→ **YOUR OBJECTIVE**
Every record is to be copied unchanged, except that its pictures are removed.

*** ENTRIES SUPPLIED ***

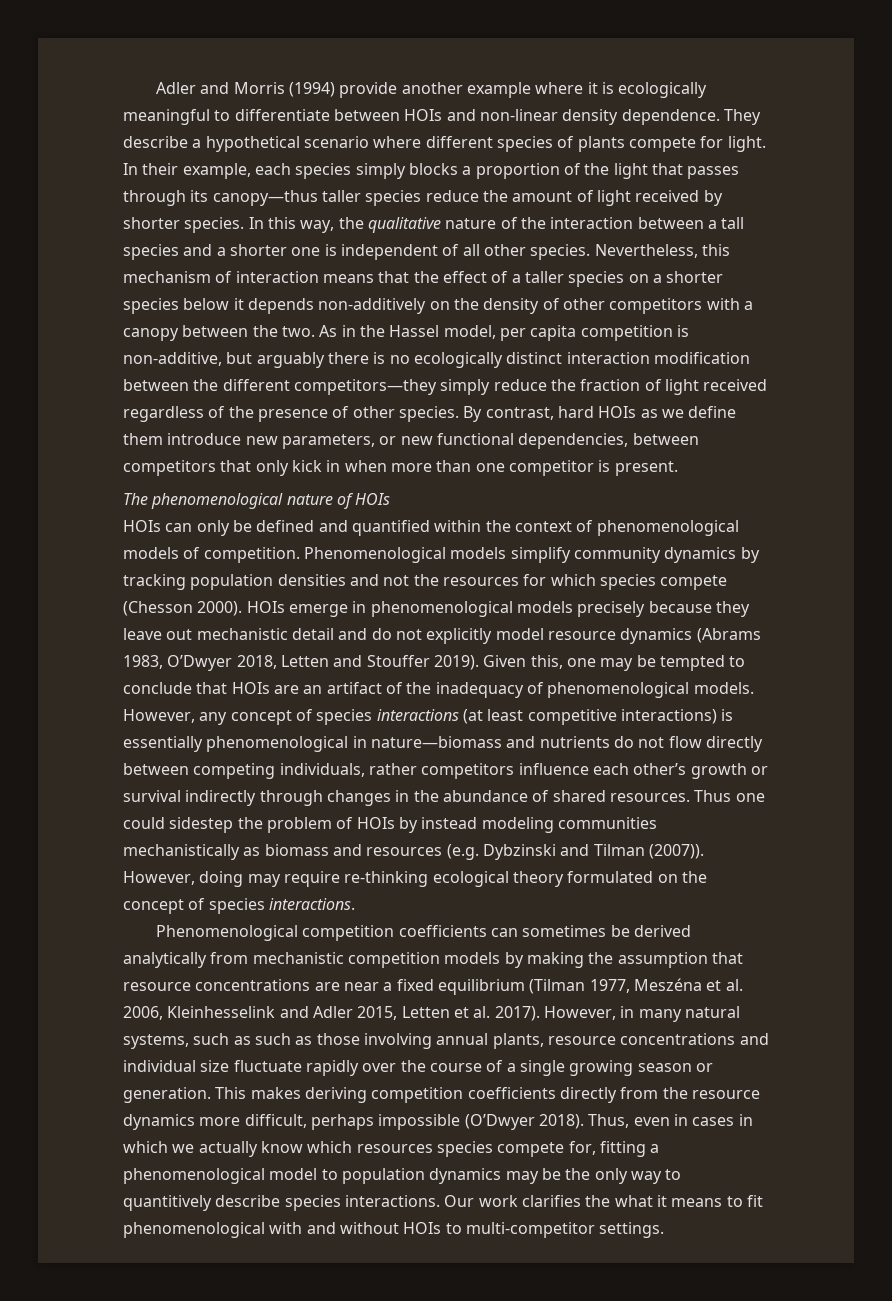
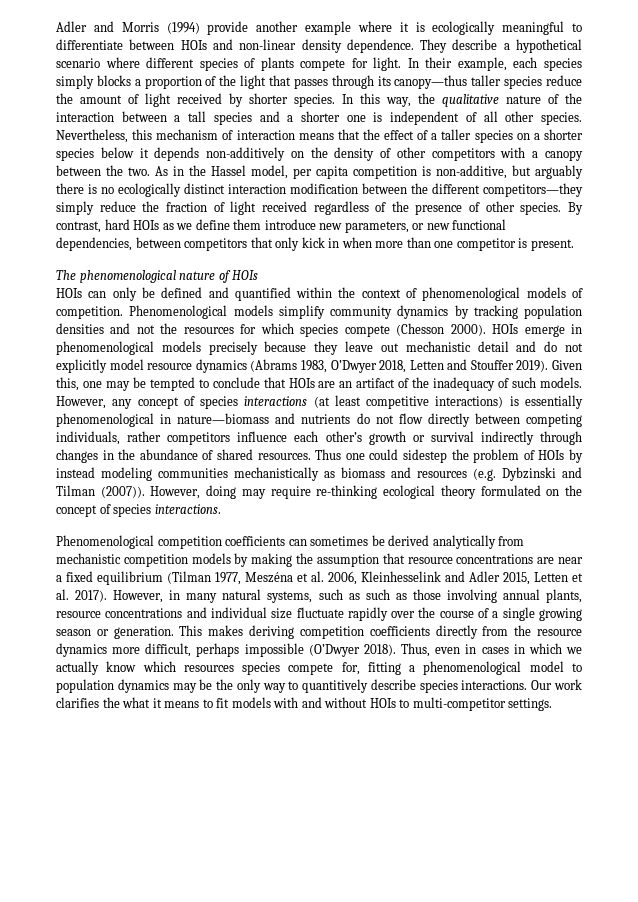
- Given this, one may be tempted to conclude that HOIs are an artifact of the inadequacy of phenomenological models.
+ Given this, one may be tempted to conclude that HOIs are an artifact of the inadequacy of such models.
- Our work clarifies the what it means to fit phenomenological with and without HOIs to multi-competitor settings.
+ Our work clarifies the what it means to fit models with and without HOIs to multi-competitor settings.

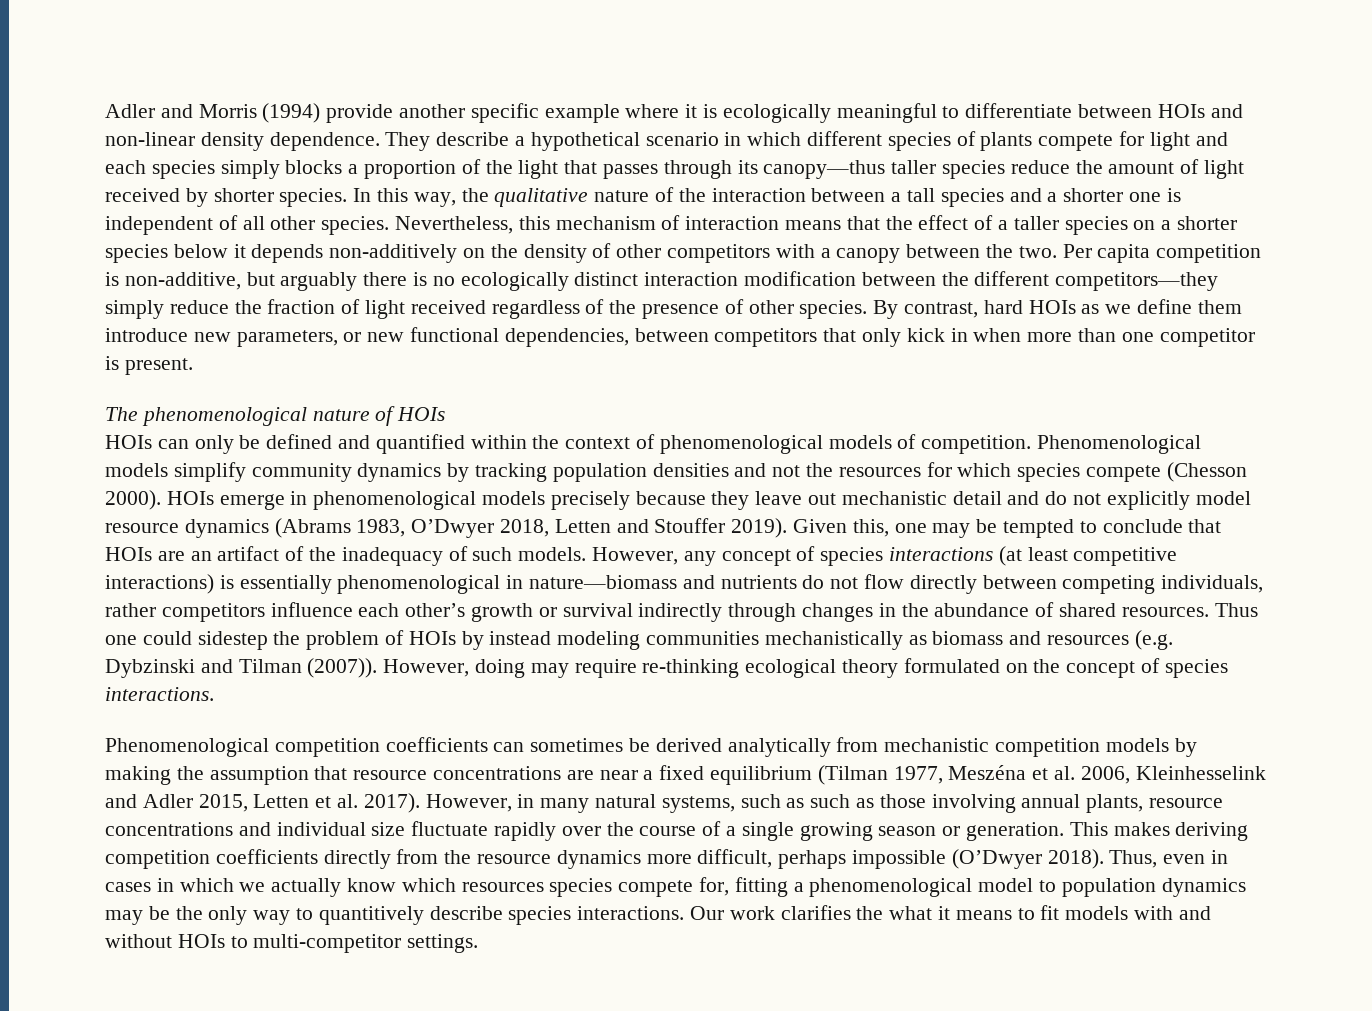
- Adler and Morris (1994) provide another example where it is ecologically meaningful to differentiate between HOIs and non-linear density dependence.
+ Adler and Morris (1994) provide another specific example where it is ecologically meaningful to differentiate between HOIs and non-linear density dependence.
- They describe a hypothetical scenario where different species of plants compete for light. In their example, each species simply blocks a proportion of the light that passes through its canopy—thus taller species reduce the amount of light received by shorter species.
+ They describe a hypothetical scenario in which different species of plants compete for light and each species simply blocks a proportion of the light that passes through its canopy—thus taller species reduce the amount of light received by shorter species.
- As in the Hassel model, per capita competition is non-additive, but arguably there is no ecologically distinct interaction modification between the different competitors—they simply reduce the fraction of light received regardless of the presence of other species.
+ Per capita competition is non-additive, but arguably there is no ecologically distinct interaction modification between the different competitors—they simply reduce the fraction of light received regardless of the presence of other species.

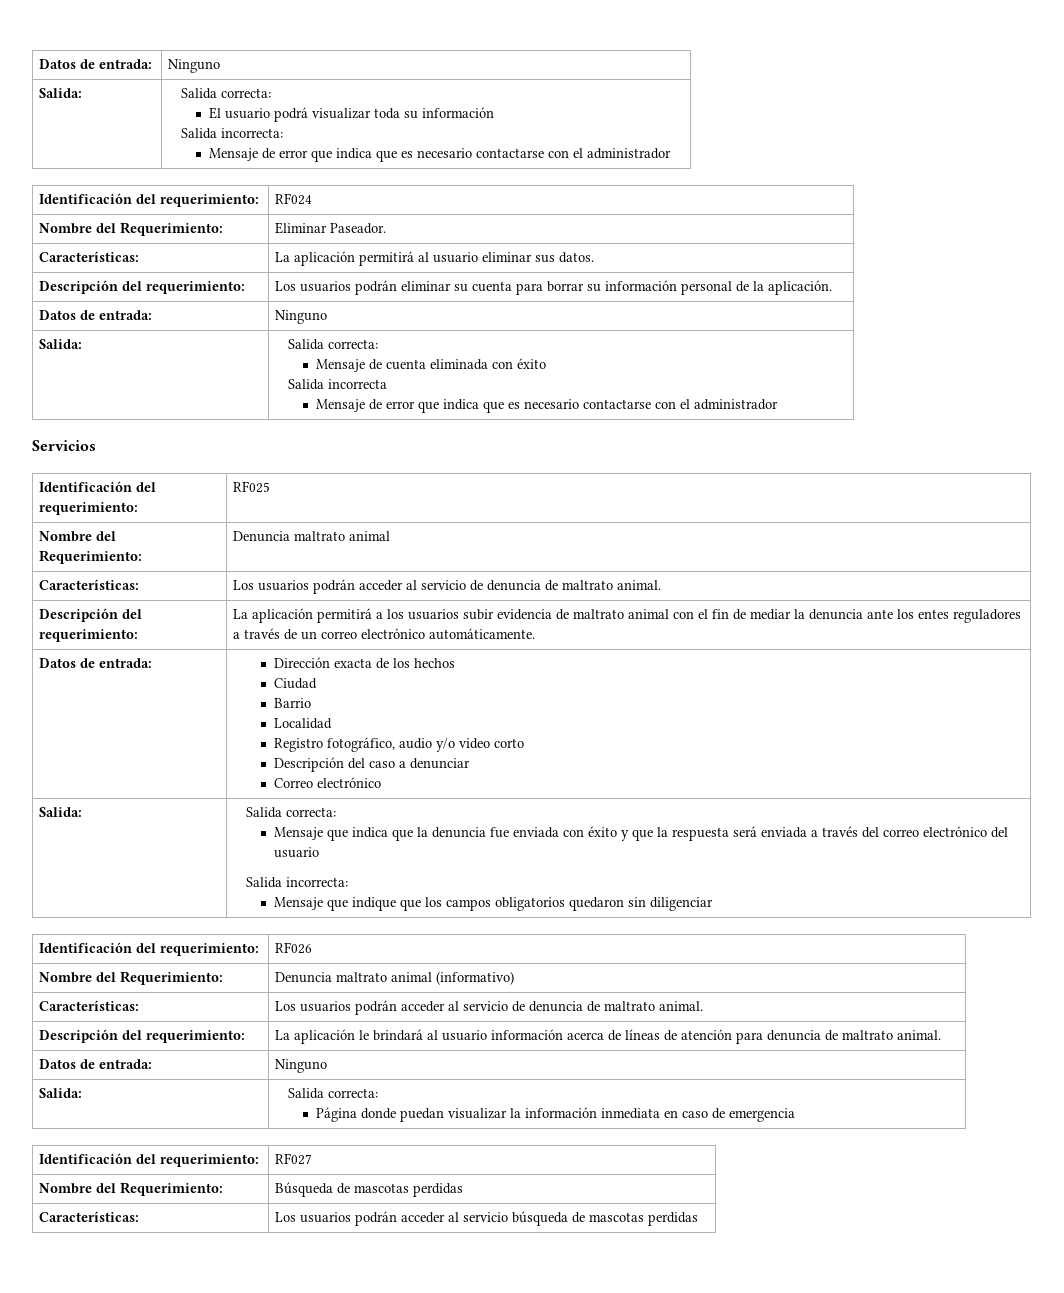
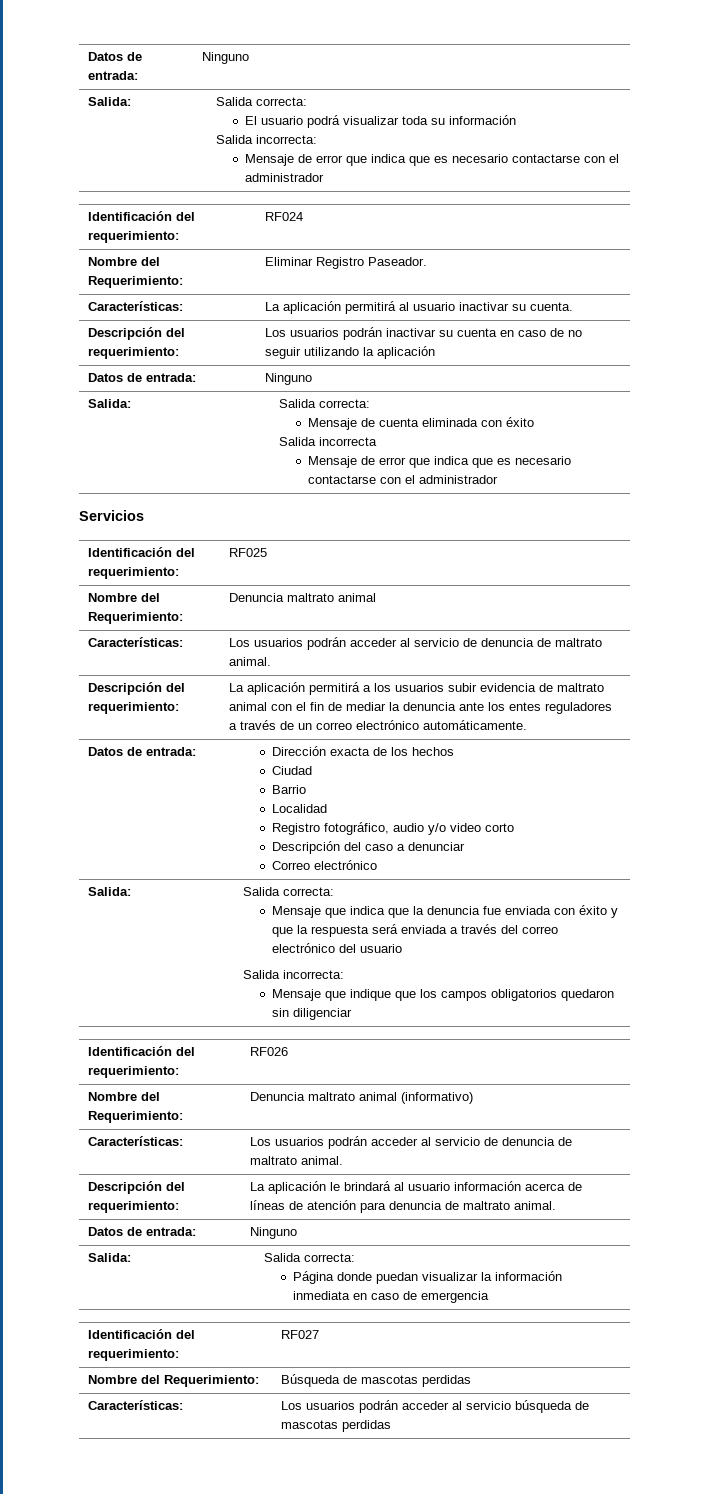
- Nombre del Requerimiento: | Eliminar Paseador.
+ Nombre del Requerimiento: | Eliminar Registro Paseador.
- Características: | La aplicación permitirá al usuario eliminar sus datos.
+ Características: | La aplicación permitirá al usuario inactivar su cuenta.
- Descripción del requerimiento: | Los usuarios podrán eliminar su cuenta para borrar su información personal de la aplicación.
+ Descripción del requerimiento: | Los usuarios podrán inactivar su cuenta en caso de no seguir utilizando la aplicación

*** End of ENTRIES SUPPLIED ***

→ **RESPONSE AREA**
- Given this, one may be tempted to conclude that HOIs are an artifact of the inadequacy of phenomenological models.
+ Given this, one may be tempted to conclude that HOIs are an artifact of the inadequacy of such models.
- Our work clarifies the what it means to fit phenomenological with and without HOIs to multi-competitor settings.
+ Our work clarifies the what it means to fit models with and without HOIs to multi-competitor settings.

- Adler and Morris (1994) provide another example where it is ecologically meaningful to differentiate between HOIs and non-linear density dependence.
+ Adler and Morris (1994) provide another specific example where it is ecologically meaningful to differentiate between HOIs and non-linear density dependence.
- They describe a hypothetical scenario where different species of plants compete for light. In their example, each species simply blocks a proportion of the light that passes through its canopy—thus taller species reduce the amount of light received by shorter species.
+ They describe a hypothetical scenario in which different species of plants compete for light and each species simply blocks a proportion of the light that passes through its canopy—thus taller species reduce the amount of light received by shorter species.
- As in the Hassel model, per capita competition is non-additive, but arguably there is no ecologically distinct interaction modification between the different competitors—they simply reduce the fraction of light received regardless of the presence of other species.
+ Per capita competition is non-additive, but arguably there is no ecologically distinct interaction modification between the different competitors—they simply reduce the fraction of light received regardless of the presence of other species.

- Nombre del Requerimiento: | Eliminar Paseador.
+ Nombre del Requerimiento: | Eliminar Registro Paseador.
- Características: | La aplicación permitirá al usuario eliminar sus datos.
+ Características: | La aplicación permitirá al usuario inactivar su cuenta.
- Descripción del requerimiento: | Los usuarios podrán eliminar su cuenta para borrar su información personal de la aplicación.
+ Descripción del requerimiento: | Los usuarios podrán inactivar su cuenta en caso de no seguir utilizando la aplicación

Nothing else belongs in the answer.